Gikling: Jacuzzi was all about being poolside and drinking drinks and being a bit sleazy. It was great. And we pretended we were from L.A.
O’Flynn: We did this one gig; I was literally hanging from the rafters, and afterwards, I was talking to this girl, and she was like, “How come you’re all the way over here from America?” And I was like, “Oh, shit, honestly that just kind of a joke. I’m from Ireland.” We all kind of put on a California drawl and pretended to be from America. And it was all kind of part of the deal with tunes, but that was something that really influenced the [All We Are] record over that break.
How did you lose your songs after first writing them in 2018?
O’Flynn: It wasn’t the writing. We had started recording, and Dave McCracken, the producer [Beyoncé, Depeche Mode] went down to London with the hard drives—two hard drives, backed up, and then came back. Me and Luis picked him up at the train station. It was pretty weird.
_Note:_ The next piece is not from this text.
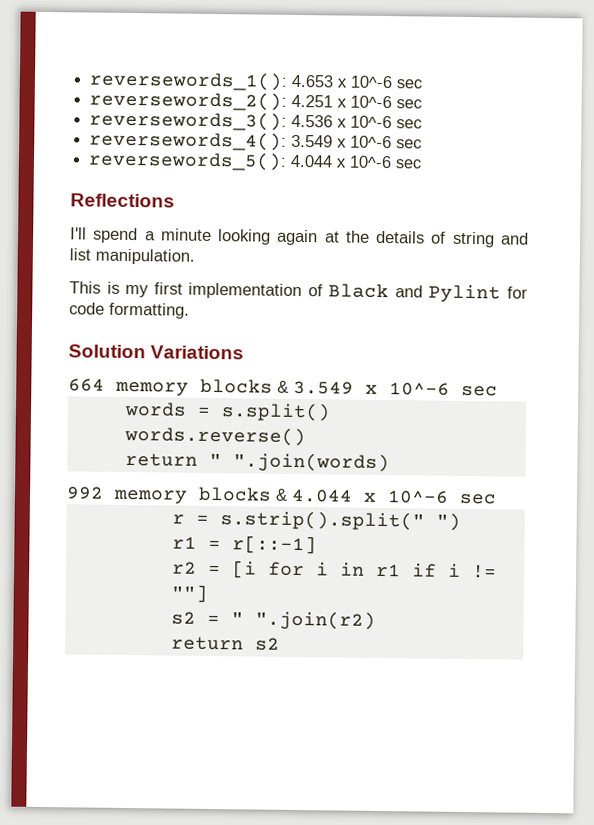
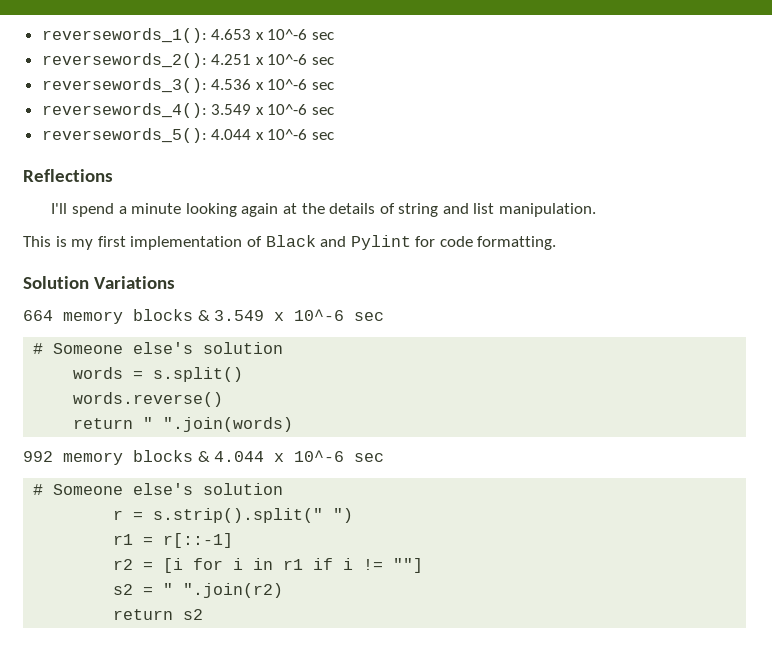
  664 memory blocks & 3.549 x 10^-6 sec
+ # Someone else's solution
  992 memory blocks & 4.044 x 10^-6 sec
+ # Someone else's solution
Santos: He was quite reserved when we picked him up. We said, “Hey, Dave. So good to see you. How’s it going?” He was like, “Yeah, yeah. Good.” Then an hour later, he’s like, “Guys … the music’s gone.” His USB dongle malfunctioned whilst hard drives were connected and backing up stuff, so it corrupted both hard drives with the files and the backups. But it actually turned out to be a blessing in disguise in some ways. So what we did before Christmas turned out to be pre-production. By the time we had to redo everything, we actually knew the vibe of the record a bit better, and we were a bit more rehearsed and practiced. Pretty much everything that we did after the incident was actually better. …
And you must really like your producer because you kept him.
O’Flynn: He’s a true friend, actually. He’s really, really great guy.
Santos: He’s a really talented producer, and he is quite a different style for us because the first two records, we wanted to make it quite as live as possible and try to capture the energy in the room; set it up and play all together. … [With McCracken] it was also all about deconstructing the songs to the essence of it and then rebuilding them bit by bit, because he comes from the pop world. … We learned loads through the process, and it’s the first time as well that we actually used bits from the demos, like really important bits, actual takes, like vocals and guitars. Dave was like, “Sounds great; let’s just use it.” So it is nice to do it differently.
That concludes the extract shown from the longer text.